My dear mom is Millie Smith. When she is questioning “home”. I tell her she is fortunate- as she has two homes! One here (nursing home) and one on West St. My mom always helped everyone- especially the less fortunate. So, we mention some “folks” who don’t even have one. We come away from the “short” conversation blessed for what we “have” instead of what we don’t have. Our motto…count your blessings…there are many!
Sharon Rogers


A resident was very upset because her family had just had an auction of her belongings and was selling her house. I told her I knew what she was going through because I had to leave my house, my family, my friends and move to Iowa. She just hugged me and I her. I told her anytime she needed a hug, find me, I had plenty to give.
Judy Hill

When family caregiver says everything is OK, we are doing fine. Have them write down or tell you what is happening so you can write it down and then read it back to them. When the caregiver sees what is happening written down or they hear what is happening from someone else they may simple see for the first time the real need to allow someone else to give care.
Melissa Mays

South Carolina

I was privileged to be at the IADA workshop in Indy March 11 and hear your presentation. You have re-energized me to be more aware of the moments we create. As I write this the residents are folding towels and singing along with your CD of favorite hymns. The first time I played it the residents asked who was singing as they thought one of the staff was leading the singing and felt very comfortable joining in! On St Patrick’s Day I spent an hour going room to room wearing shamrock earrings that had lights in them that flashed. The residents loved them , I had some wonderful moments and the next day one little lady asked where my earrings were! She could not remember what she had for breakfast but she smiled at the memory of the earrings! Thank you, thank you.

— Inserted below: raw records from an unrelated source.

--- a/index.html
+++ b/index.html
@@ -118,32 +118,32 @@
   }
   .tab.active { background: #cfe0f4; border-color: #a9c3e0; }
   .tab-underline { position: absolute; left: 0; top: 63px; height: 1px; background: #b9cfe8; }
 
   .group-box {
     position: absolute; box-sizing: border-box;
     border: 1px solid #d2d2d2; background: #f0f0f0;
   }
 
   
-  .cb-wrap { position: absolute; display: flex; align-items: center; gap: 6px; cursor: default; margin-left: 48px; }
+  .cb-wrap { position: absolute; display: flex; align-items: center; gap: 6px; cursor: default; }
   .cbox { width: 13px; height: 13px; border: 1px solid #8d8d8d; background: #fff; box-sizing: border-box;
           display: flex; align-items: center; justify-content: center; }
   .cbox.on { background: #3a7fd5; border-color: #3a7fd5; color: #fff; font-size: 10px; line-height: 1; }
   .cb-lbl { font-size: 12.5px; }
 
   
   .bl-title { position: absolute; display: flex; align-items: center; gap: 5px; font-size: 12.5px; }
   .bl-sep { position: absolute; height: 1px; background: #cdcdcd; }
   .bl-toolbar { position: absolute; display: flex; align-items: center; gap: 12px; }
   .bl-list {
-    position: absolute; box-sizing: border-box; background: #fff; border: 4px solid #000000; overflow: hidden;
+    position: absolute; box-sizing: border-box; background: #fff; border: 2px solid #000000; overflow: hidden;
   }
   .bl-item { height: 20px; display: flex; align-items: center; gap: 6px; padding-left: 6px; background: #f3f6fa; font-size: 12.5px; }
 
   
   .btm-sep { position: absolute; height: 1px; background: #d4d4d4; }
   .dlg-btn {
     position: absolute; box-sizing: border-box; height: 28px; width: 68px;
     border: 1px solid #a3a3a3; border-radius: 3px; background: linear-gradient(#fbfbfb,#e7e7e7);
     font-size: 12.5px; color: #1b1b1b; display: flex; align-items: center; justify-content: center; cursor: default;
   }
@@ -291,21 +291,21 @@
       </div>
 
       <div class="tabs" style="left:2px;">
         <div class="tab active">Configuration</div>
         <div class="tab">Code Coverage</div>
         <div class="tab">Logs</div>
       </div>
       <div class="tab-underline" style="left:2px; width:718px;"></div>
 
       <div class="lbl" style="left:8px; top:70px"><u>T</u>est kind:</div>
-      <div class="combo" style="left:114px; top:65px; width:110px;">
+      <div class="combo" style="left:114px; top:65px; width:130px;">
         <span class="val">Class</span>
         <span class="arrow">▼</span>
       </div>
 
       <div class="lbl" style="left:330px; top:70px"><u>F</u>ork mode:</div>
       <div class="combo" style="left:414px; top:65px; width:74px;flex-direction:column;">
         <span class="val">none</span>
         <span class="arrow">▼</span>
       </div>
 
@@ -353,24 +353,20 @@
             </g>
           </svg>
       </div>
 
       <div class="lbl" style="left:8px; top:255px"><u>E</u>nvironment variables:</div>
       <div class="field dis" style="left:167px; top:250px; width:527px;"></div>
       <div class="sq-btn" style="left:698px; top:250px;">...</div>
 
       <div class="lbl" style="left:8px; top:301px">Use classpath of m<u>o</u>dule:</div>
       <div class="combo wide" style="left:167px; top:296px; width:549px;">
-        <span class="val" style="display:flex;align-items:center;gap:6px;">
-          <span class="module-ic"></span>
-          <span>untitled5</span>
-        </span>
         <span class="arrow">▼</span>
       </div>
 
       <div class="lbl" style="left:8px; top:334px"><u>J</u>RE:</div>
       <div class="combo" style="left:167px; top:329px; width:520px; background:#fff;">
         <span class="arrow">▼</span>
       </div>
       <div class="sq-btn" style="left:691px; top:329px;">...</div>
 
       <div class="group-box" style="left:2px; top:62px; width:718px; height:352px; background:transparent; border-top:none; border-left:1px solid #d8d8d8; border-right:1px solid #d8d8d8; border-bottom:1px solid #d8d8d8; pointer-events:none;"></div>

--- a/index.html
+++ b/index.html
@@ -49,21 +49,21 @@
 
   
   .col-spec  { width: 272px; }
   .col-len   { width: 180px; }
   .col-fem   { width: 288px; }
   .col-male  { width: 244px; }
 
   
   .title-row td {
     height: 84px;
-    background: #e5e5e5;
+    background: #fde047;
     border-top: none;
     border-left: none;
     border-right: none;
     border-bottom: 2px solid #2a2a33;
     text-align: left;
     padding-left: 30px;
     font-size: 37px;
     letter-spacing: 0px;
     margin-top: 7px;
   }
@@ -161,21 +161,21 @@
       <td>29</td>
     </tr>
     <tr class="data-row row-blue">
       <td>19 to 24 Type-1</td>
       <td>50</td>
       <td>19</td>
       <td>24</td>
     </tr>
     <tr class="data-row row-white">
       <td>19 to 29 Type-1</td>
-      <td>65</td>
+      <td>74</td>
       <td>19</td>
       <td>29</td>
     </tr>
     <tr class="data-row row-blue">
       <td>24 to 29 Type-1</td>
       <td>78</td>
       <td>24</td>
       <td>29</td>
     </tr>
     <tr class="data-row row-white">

One of my staff told me yesterday that she was getting to know Jolene,,,,,,,,,,,,guess I have been referring to the workshop quite a bit!!

I wanted you to know what an impact you have had and how many more moments of joy will be created…….I have already seen some of my staff use some of the universal answers that I have “modeled” for them. And just yesterday I heard an aide ask one of the family members who his best friends were when he was 8 years old and explain how we can help his mother when she is looking for him………..all because the aide heard me talk to the woman about her son and asked me why I told her the boys were at the neighbors playing and would be home for supper.

Thanks again for what you do, and the blessing you are to so many.

Faye Myers
Director Programs and Services
Grace Village Retirement Community

Outings with less stress
Create business cards with the persons first name and to please be patient because they have Alzheimer’s. This is great to hand to waitresses at restaurants or in any public situation. Relieves any embarrassment for the person with dementia.